Data for analysis

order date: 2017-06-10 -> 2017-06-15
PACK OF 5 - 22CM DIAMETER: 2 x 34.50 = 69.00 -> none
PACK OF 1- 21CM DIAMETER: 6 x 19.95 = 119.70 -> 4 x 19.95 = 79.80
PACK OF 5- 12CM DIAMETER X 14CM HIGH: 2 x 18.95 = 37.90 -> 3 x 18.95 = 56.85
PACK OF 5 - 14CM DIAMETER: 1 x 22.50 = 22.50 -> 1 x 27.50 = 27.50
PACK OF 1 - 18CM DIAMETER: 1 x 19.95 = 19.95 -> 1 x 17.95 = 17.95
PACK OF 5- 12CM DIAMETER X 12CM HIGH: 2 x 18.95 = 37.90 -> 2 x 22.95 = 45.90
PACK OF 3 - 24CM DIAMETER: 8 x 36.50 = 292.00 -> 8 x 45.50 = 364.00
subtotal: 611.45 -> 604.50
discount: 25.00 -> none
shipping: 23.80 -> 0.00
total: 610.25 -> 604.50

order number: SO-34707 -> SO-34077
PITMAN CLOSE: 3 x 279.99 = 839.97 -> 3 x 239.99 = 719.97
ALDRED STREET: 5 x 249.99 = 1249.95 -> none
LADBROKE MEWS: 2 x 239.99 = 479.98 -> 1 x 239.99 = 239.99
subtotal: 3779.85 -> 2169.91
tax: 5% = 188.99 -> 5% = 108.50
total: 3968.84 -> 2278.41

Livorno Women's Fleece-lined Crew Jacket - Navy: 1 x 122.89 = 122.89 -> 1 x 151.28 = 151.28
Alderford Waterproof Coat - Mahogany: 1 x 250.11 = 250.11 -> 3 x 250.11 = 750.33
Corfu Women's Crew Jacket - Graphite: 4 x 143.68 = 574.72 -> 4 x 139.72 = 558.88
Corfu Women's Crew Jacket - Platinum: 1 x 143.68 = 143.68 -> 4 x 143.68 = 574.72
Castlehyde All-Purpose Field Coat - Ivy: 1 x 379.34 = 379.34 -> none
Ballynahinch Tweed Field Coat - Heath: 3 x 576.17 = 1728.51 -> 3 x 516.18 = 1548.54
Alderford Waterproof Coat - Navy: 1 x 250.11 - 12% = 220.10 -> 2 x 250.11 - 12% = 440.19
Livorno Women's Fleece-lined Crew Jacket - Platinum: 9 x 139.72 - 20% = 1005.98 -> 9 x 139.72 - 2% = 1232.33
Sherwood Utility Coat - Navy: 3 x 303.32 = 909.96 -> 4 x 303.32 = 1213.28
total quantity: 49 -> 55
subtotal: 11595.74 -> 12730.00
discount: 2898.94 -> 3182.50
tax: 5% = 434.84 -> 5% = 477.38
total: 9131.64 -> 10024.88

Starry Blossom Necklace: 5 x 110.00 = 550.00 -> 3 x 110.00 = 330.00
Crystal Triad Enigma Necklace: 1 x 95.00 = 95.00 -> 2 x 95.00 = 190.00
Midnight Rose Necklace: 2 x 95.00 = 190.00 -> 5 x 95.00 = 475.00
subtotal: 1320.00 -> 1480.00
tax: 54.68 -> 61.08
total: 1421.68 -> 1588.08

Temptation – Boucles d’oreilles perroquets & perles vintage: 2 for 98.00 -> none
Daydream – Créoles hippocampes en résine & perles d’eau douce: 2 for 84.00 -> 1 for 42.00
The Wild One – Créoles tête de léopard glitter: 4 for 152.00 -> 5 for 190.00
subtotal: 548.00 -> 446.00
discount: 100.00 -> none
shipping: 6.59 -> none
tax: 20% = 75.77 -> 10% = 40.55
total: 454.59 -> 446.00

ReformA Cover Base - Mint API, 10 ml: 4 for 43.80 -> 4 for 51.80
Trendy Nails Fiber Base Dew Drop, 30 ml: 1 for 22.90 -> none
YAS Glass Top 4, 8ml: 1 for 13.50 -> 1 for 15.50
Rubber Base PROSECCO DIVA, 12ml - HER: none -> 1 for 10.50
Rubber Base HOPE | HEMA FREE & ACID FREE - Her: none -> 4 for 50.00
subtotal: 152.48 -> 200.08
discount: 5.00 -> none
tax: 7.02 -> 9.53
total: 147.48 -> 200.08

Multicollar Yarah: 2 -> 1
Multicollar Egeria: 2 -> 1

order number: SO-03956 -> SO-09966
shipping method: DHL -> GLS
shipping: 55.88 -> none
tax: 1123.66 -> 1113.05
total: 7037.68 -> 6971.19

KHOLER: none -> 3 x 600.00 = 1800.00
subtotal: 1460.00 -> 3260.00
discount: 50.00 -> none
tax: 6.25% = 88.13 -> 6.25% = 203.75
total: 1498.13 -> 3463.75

Your instructions
The reply must consist solely of the lines from the one containing "shipping: 55.88 -> none" through the last line in the material above, reproduced exactly.

Answer to the problem
shipping: 55.88 -> none
tax: 1123.66 -> 1113.05
total: 7037.68 -> 6971.19

KHOLER: none -> 3 x 600.00 = 1800.00
subtotal: 1460.00 -> 3260.00
discount: 50.00 -> none
tax: 6.25% = 88.13 -> 6.25% = 203.75
total: 1498.13 -> 3463.75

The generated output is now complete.